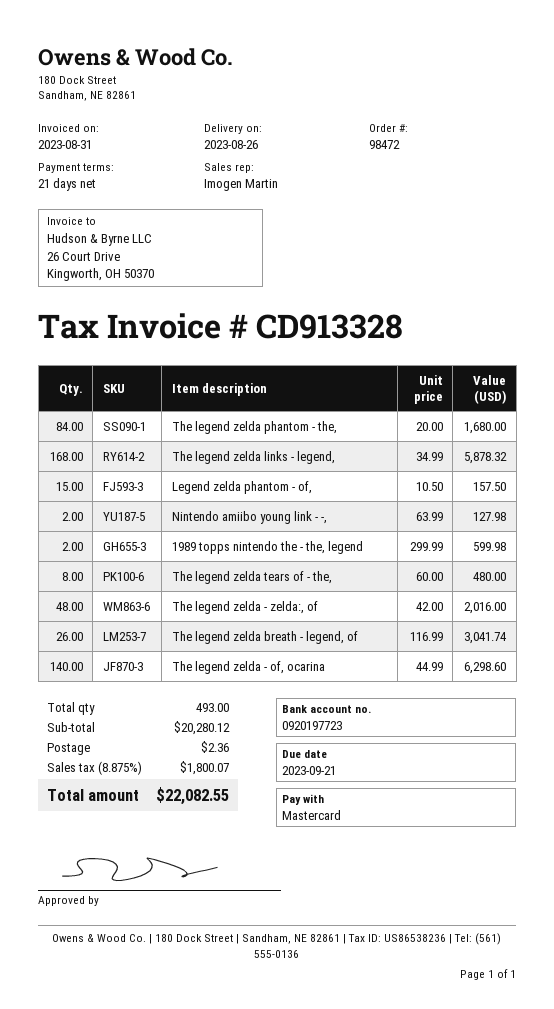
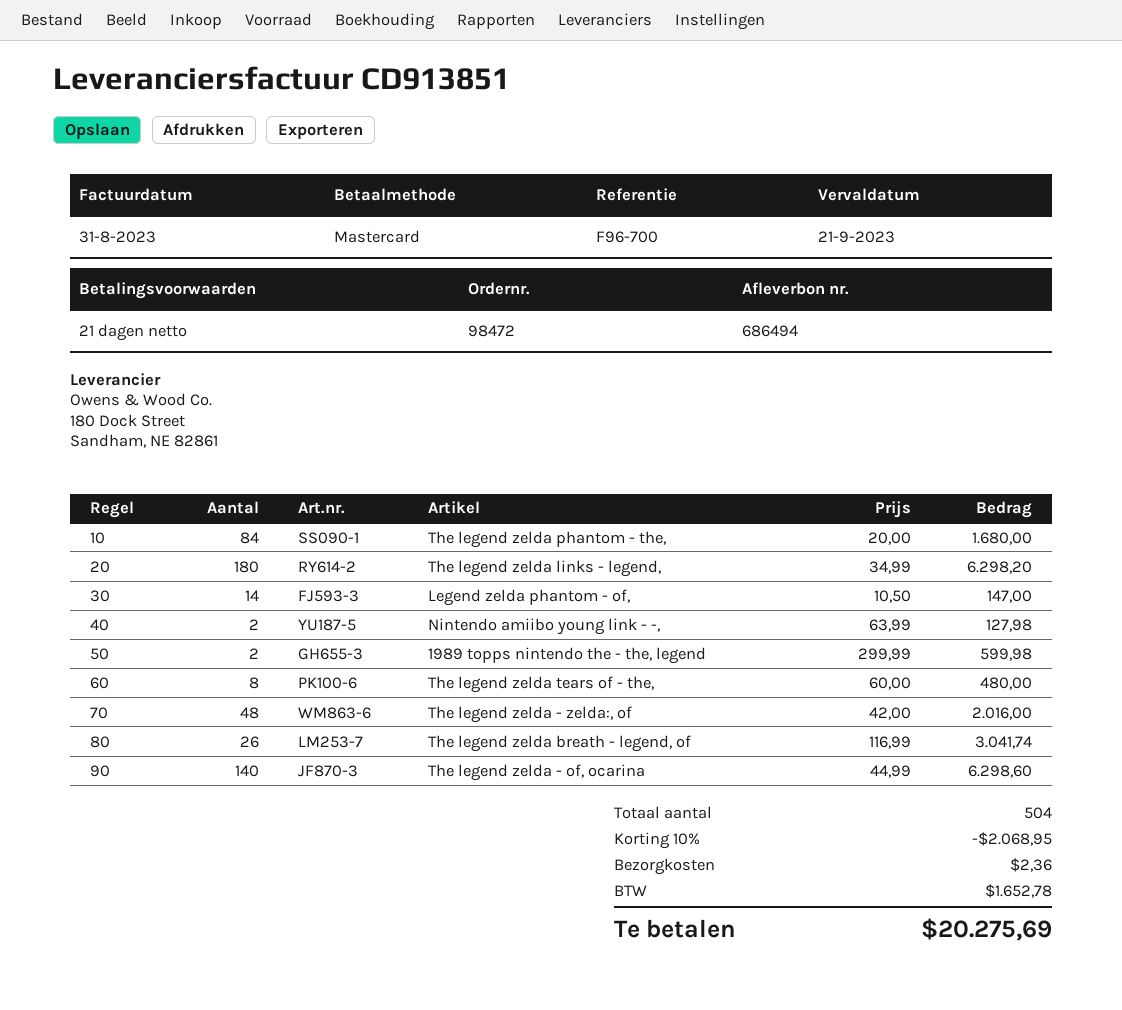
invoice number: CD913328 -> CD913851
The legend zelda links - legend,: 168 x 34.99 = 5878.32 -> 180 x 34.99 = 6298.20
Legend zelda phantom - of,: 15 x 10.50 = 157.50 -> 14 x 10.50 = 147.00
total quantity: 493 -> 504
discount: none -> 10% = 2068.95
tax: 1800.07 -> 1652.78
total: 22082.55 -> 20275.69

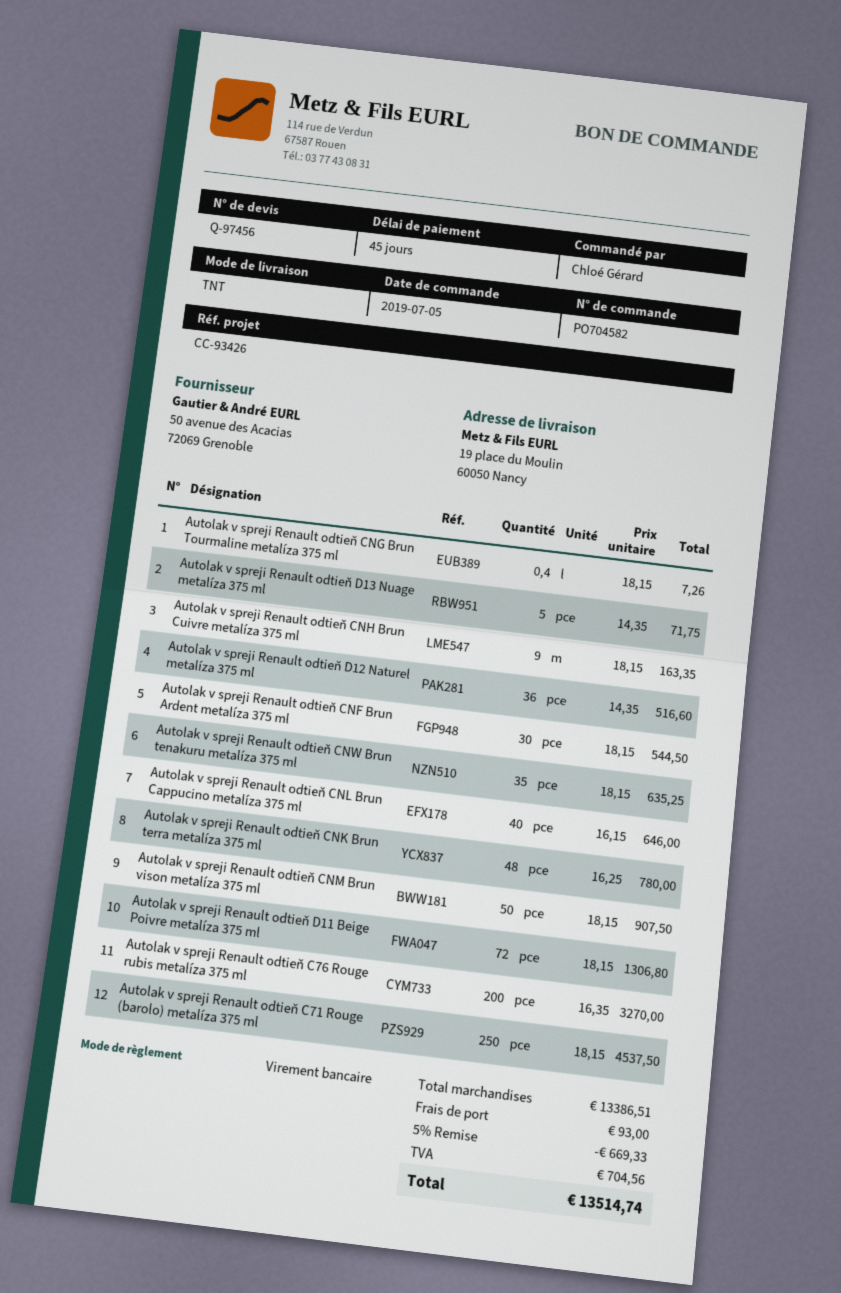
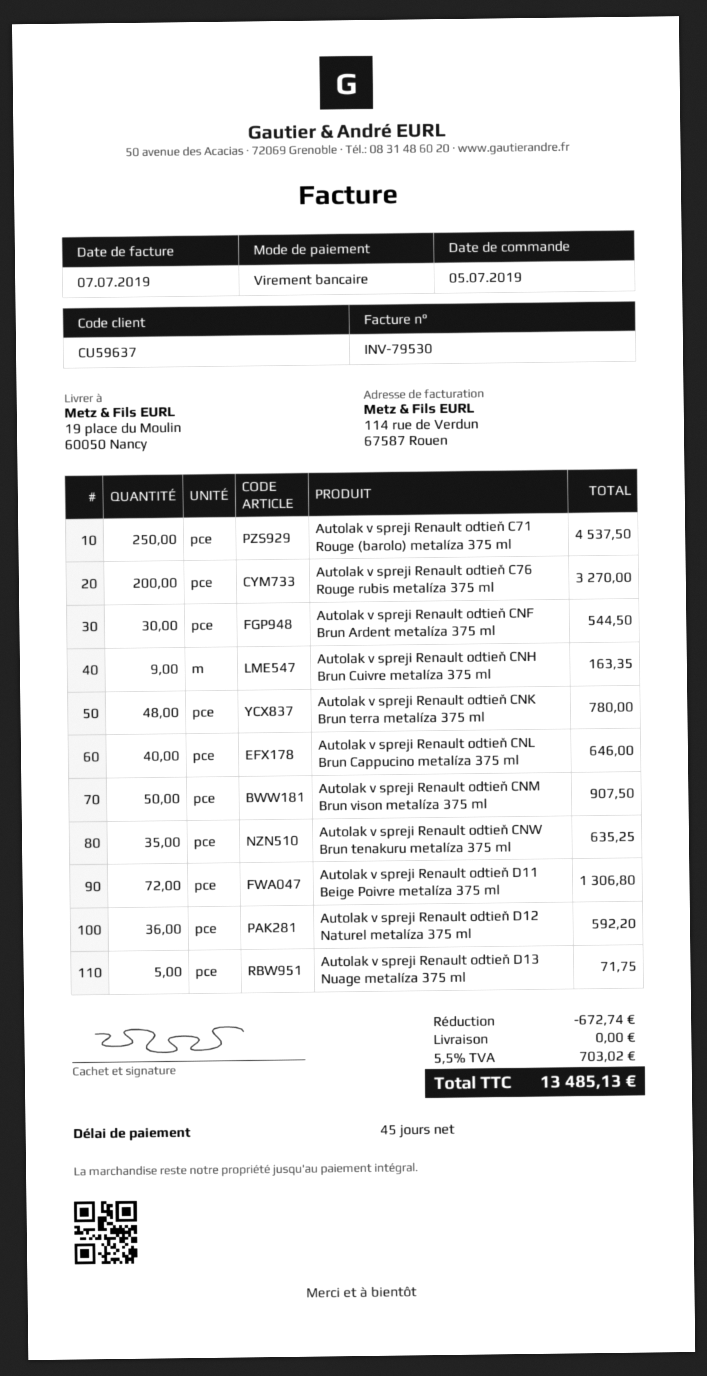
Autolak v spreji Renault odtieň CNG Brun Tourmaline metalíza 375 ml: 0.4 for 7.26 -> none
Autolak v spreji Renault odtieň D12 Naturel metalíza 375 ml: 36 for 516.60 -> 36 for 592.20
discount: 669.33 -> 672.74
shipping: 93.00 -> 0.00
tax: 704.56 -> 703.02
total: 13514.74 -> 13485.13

┄┄┄┄┄┄┄┄┄┄┄┄┄┄┄┄┄┄┄┄

[Work instructions]: Set down, word for word, the line that holds "Legend zelda phantom" and all lines after it to the end of the entries above, but not the pictures.

[Reply to the exercise]:
Legend zelda phantom - of,: 15 x 10.50 = 157.50 -> 14 x 10.50 = 147.00
total quantity: 493 -> 504
discount: none -> 10% = 2068.95
tax: 1800.07 -> 1652.78
total: 22082.55 -> 20275.69

Autolak v spreji Renault odtieň CNG Brun Tourmaline metalíza 375 ml: 0.4 for 7.26 -> none
Autolak v spreji Renault odtieň D12 Naturel metalíza 375 ml: 36 for 516.60 -> 36 for 592.20
discount: 669.33 -> 672.74
shipping: 93.00 -> 0.00
tax: 704.56 -> 703.02
total: 13514.74 -> 13485.13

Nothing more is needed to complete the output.